The required courses of the undergraduate mechanical engineering curriculum provide the basic mathematical and scientific fundamentals underlying the practice of mechanical engineering. Technical, free, and math/science elective courses allow the student flexibility in adapting the program to their interests in pursuit of their specific career goals. Electives in the humanities, social sciences, and the arts help to foster the links between society and engineering so that the mechanical engineering graduate is aware of the roles of engineering and science in solving complex technological and social problems as well as of the impacts of social and environmental factors on engineering activities such as design. For those undergraduates who choose to continue their education at Rose-Hulman, graduate work leading to a Master of Science in Mechanical Engineering or a Master of Engineering in Mechanical Engineering is offered by the department.

Mission: To provide the curriculum, the educational environment, and the individual support necessary to graduate mechanical engineers who are technically competent, effective in practice, creative, ethical, and mindful of their responsibility to society.

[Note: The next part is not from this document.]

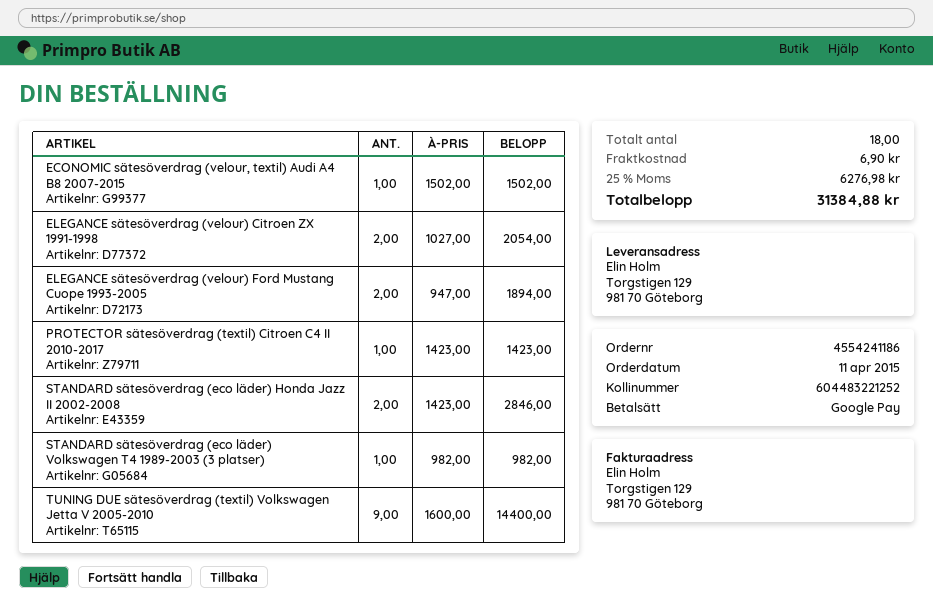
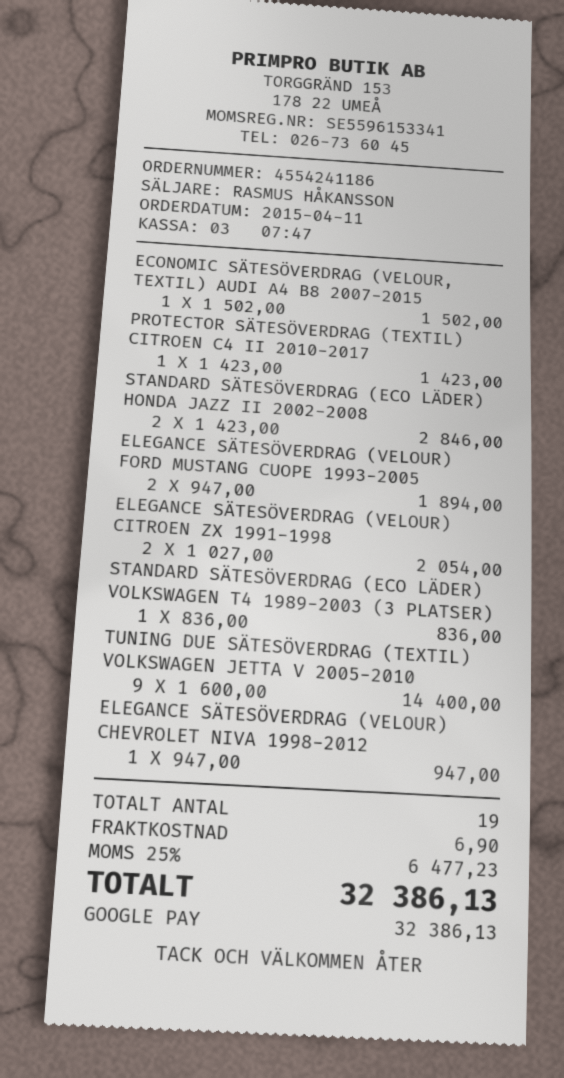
STANDARD sätesöverdrag (eco läder) Volkswagen T4 1989-2003 (3 platser): 1 x 982.00 = 982.00 -> 1 x 836.00 = 836.00
ELEGANCE SÄTESÖVERDRAG (VELOUR) CHEVROLET NIVA 1998-2012: none -> 1 x 947.00 = 947.00
total quantity: 18 -> 19
tax: 25% = 6276.98 -> 25% = 6477.23
total: 31384.88 -> 32386.13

Vision: To graduate the best baccalaureate mechanical engineers.

 

Mechanical Engineering Program Educational Objectives and Student Outcomes

Program Educational Objectives

The mechanical engineering curriculum aims to prepare students for productive careers in industry, government, education, and private consulting, as well as for graduate study. By providing a strong foundation in the fundamental principles of science and engineering and by illuminating the links between society and engineering, the curriculum enables students to apply what they have learned and to teach themselves new skills to address complex technological problems within the social and environmental context of our world. Thus, within a few years of graduation, we expect our graduates to attain the following educational objectives, which are based on the needs of our constituencies:

The Rose-Hulman Mechanical Engineering Department seeks to develop engineers that:

  1. can apply their technical knowledge to address complex problems,
  2. continuously pursue intellectual and personal growth, adapting to the ever-changing needs of their professions and communities,
  3. actively engage with the teams and communities to which they belong through communication, collaboration, and leadership,
  4. demonstrate an ethical commitment to serving humanity as professionals and global citizens, and
  5. set and meet their own goals for career fulfillment.

Student Outcomes

Student outcomes describe what students are expected to know and be able to do by the time of graduation. These relate to the skills, knowledge, and behaviors that students acquire as they progress through the program. We expect our graduates to have the ability to:

  1. Identify, formulate, and solve complex engineering problems by applying principles of engineering, science, and mathematics.
  2. Apply engineering design to produce solutions that meet specified needs with consideration of public health, safety, and welfare, as well as global, cultural, social, environmental, and economic factors.
  3. Communicate effectively with a range of audiences.
  4. Recognize ethical and professional responsibilities in engineering situations and make informed judgments, which must consider the impact of engineering solutions in global, economic, environmental, and societal contexts.
  5. Function effectively on a team whose members together provide leadership, create a collaborative and inclusive environment, establish goals, plan tasks, and meet objectives.
  6. Develop and conduct appropriate experimentation, analyze and interpret data, and use engineering judgment to draw conclusion.
  7. Acquire and apply new knowledge as needed, using appropriate learning strategies.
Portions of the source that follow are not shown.